# [WHAT YOU SHOULD DO]
Please repeat every record exactly, leaving out any pictures.

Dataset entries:
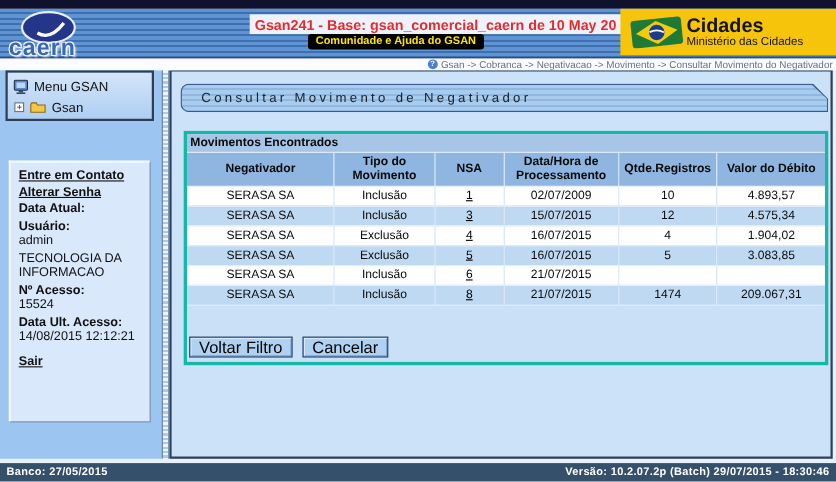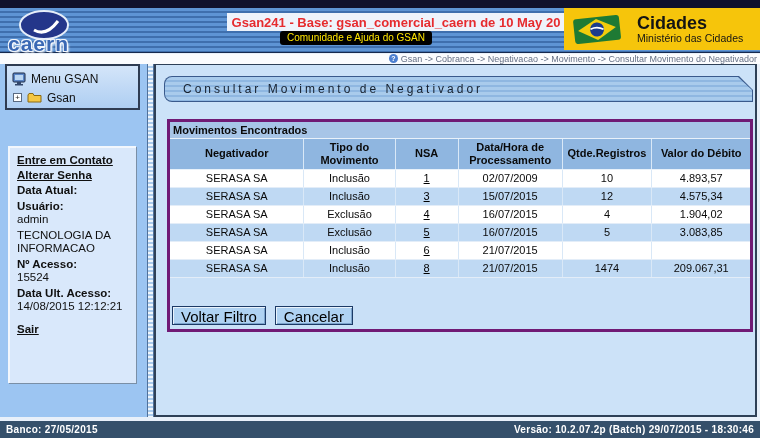"Cidades" .cidades { gap: 15px -> 2px }
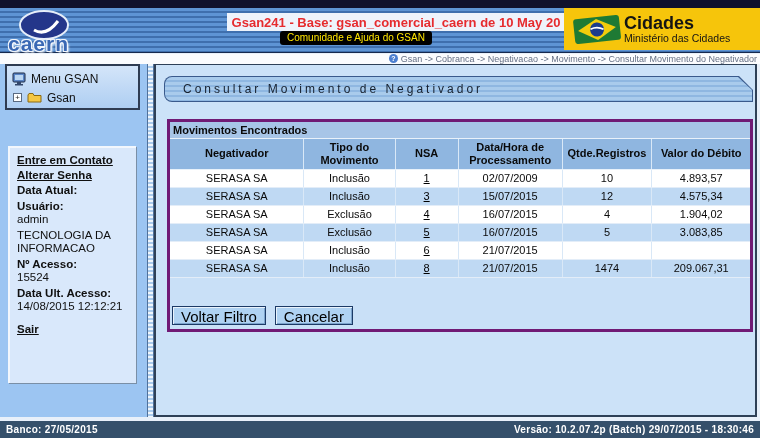"Comunidade e Ajuda do GSAN" .community { font-weight: normal -> bold }
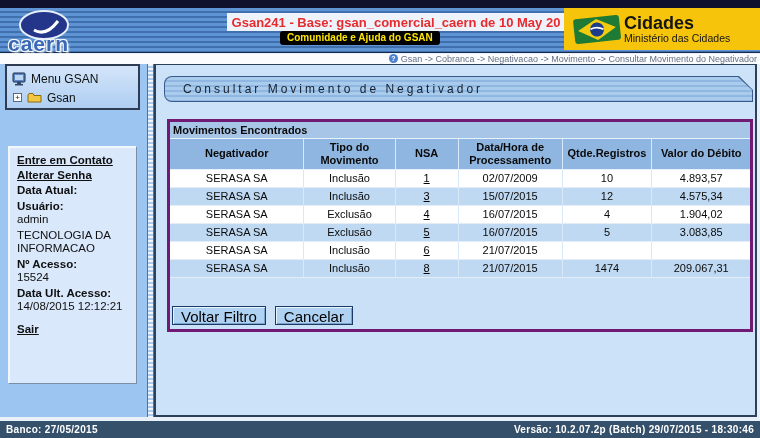"Movimentos Encontrados" .results-box { border: 3px solid #701a75 -> 3px solid #14b8a6 }
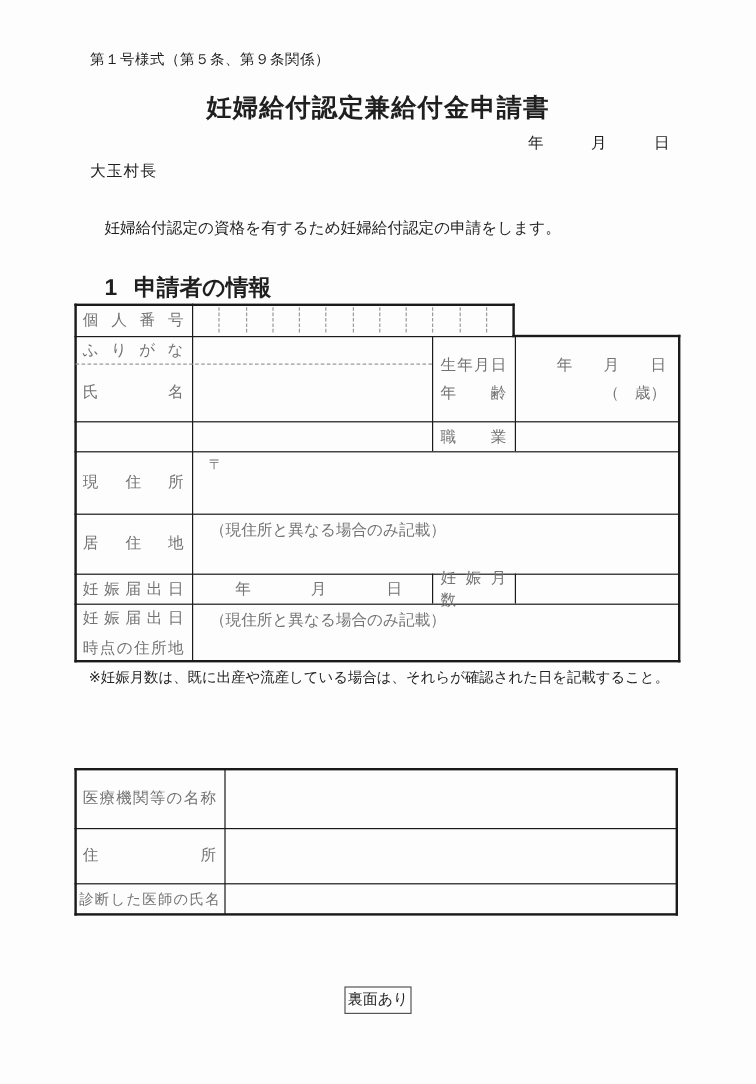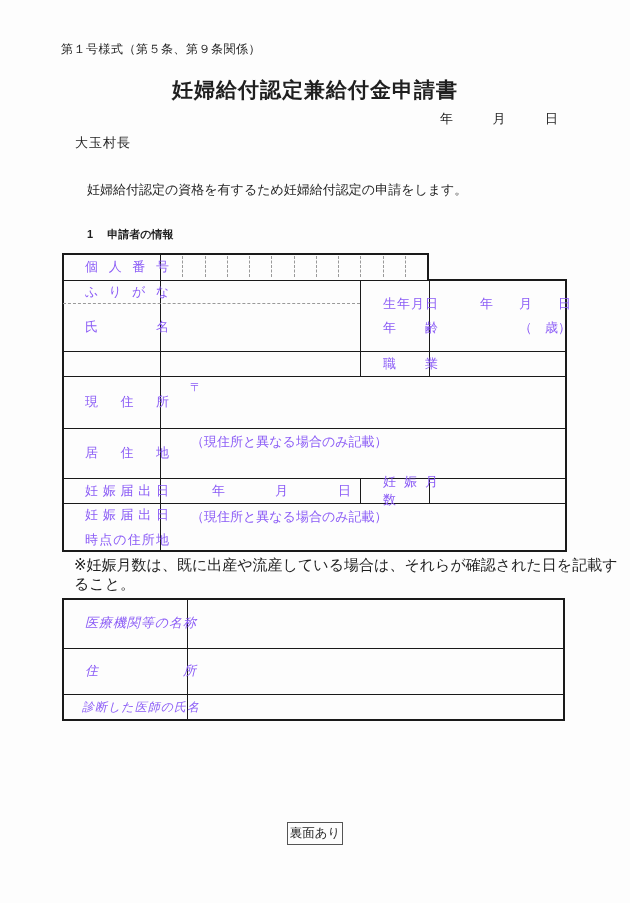"第１号様式（第５条、第９条関係）" .form-number { left: 61px -> 75px }
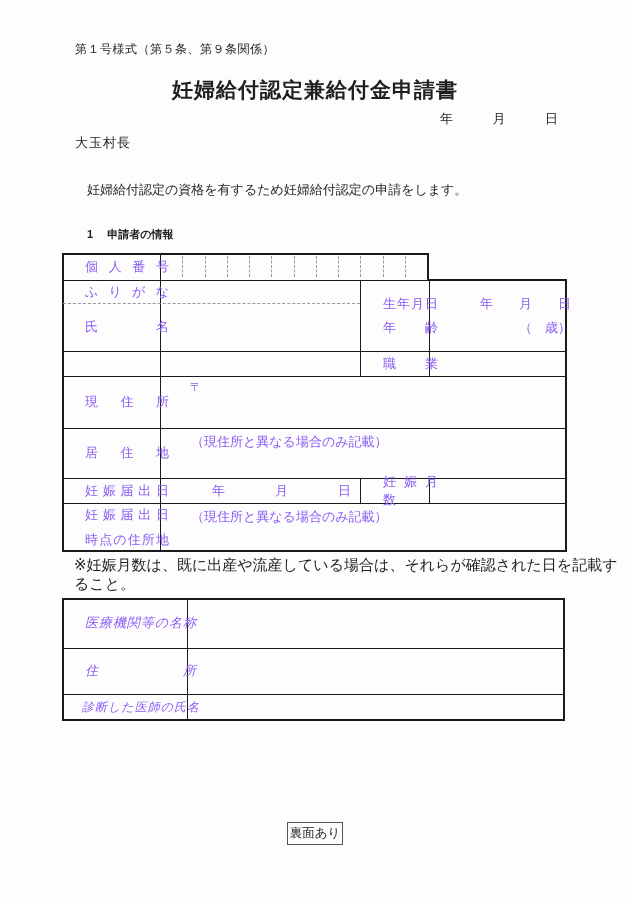"1 申請者の情報" .sec-heading { font-size: 11px -> 19px }
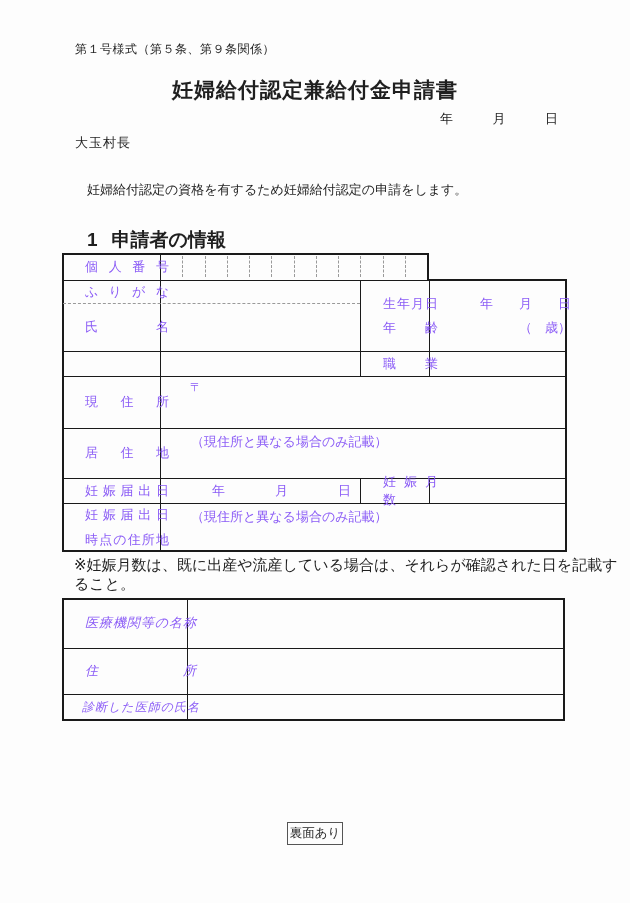"個 人 番 号" .cell { color: #8b5cf6 -> #737373; margin-left: 16px -> none }
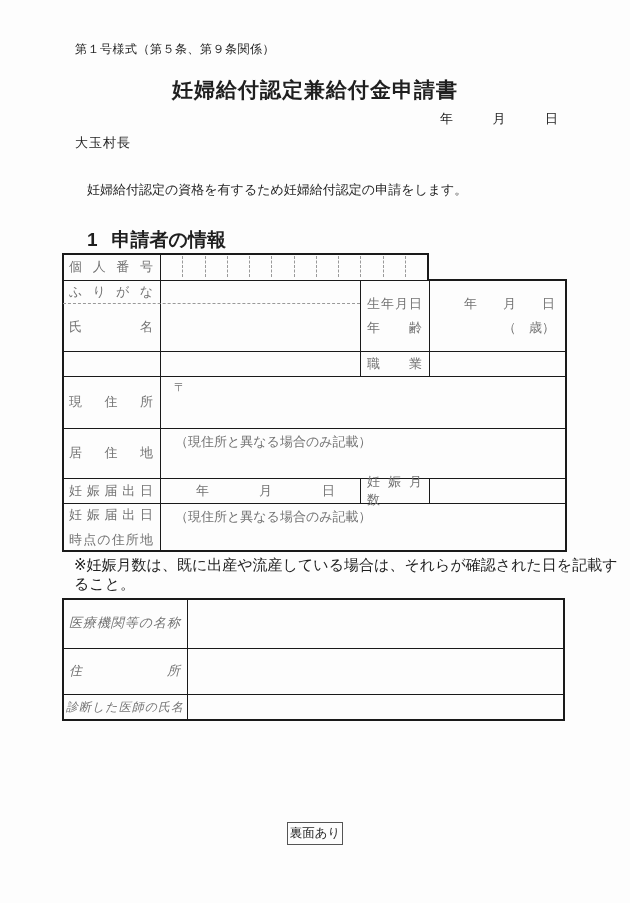"※妊娠月数は、既に出産や流産している場合は、それらが確認された日を記載すること。" .note { font-size: 15px -> 12px }
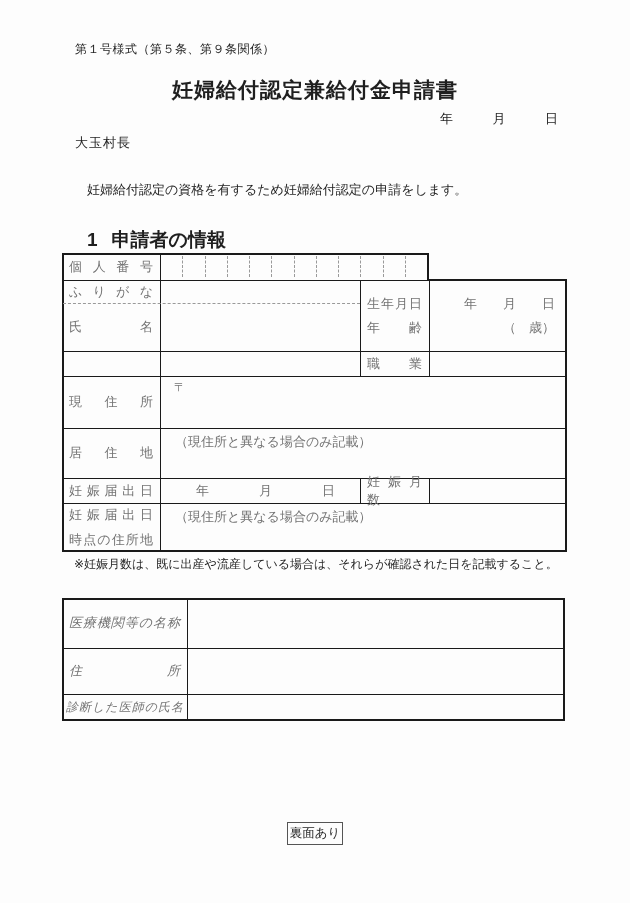"医療機関等の名称" .t2 { font-style: italic -> none; top: 598px -> 640px }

# [WRITTEN ANSWER]
"Cidades" .cidades { gap: 15px -> 2px }
"Comunidade e Ajuda do GSAN" .community { font-weight: normal -> bold }
"Movimentos Encontrados" .results-box { border: 3px solid #701a75 -> 3px solid #14b8a6 }
"第１号様式（第５条、第９条関係）" .form-number { left: 61px -> 75px }
"1 申請者の情報" .sec-heading { font-size: 11px -> 19px }
"個 人 番 号" .cell { color: #8b5cf6 -> #737373; margin-left: 16px -> none }
"※妊娠月数は、既に出産や流産している場合は、それらが確認された日を記載すること。" .note { font-size: 15px -> 12px }
"医療機関等の名称" .t2 { font-style: italic -> none; top: 598px -> 640px }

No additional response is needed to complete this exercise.